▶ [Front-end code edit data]
....................

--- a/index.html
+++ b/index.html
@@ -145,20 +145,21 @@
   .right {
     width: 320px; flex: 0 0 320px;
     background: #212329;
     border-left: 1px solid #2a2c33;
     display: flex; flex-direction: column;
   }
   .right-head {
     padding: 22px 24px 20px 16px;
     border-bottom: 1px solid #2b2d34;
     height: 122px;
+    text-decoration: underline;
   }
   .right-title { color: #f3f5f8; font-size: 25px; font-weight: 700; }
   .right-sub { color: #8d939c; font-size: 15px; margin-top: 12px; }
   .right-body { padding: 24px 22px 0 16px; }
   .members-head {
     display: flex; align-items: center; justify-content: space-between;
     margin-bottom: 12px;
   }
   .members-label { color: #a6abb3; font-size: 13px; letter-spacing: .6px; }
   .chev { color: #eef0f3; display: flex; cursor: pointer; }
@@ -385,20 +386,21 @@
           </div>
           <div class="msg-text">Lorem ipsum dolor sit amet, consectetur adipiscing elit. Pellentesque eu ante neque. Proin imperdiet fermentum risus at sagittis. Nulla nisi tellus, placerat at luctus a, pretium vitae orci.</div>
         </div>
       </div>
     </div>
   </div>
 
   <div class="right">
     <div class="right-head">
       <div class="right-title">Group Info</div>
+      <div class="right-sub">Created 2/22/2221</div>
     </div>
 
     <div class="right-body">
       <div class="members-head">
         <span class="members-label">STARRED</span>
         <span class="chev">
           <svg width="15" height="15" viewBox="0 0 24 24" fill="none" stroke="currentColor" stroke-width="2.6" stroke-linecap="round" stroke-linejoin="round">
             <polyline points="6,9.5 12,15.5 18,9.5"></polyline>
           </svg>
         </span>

....................

▶ [Your objective]
Keep to the lines from the one containing "display: flex; align-items: center;" to the end of the entries above, and retype them exactly.

▶ [Written solution]
     display: flex; align-items: center; justify-content: space-between;
     margin-bottom: 12px;
   }
   .members-label { color: #a6abb3; font-size: 13px; letter-spacing: .6px; }
   .chev { color: #eef0f3; display: flex; cursor: pointer; }
@@ -385,20 +386,21 @@
           </div>
           <div class="msg-text">Lorem ipsum dolor sit amet, consectetur adipiscing elit. Pellentesque eu ante neque. Proin imperdiet fermentum risus at sagittis. Nulla nisi tellus, placerat at luctus a, pretium vitae orci.</div>
         </div>
       </div>
     </div>
   </div>
 
   <div class="right">
     <div class="right-head">
       <div class="right-title">Group Info</div>
+      <div class="right-sub">Created 2/22/2221</div>
     </div>
 
     <div class="right-body">
       <div class="members-head">
         <span class="members-label">STARRED</span>
         <span class="chev">
           <svg width="15" height="15" viewBox="0 0 24 24" fill="none" stroke="currentColor" stroke-width="2.6" stroke-linecap="round" stroke-linejoin="round">
             <polyline points="6,9.5 12,15.5 18,9.5"></polyline>
           </svg>
         </span>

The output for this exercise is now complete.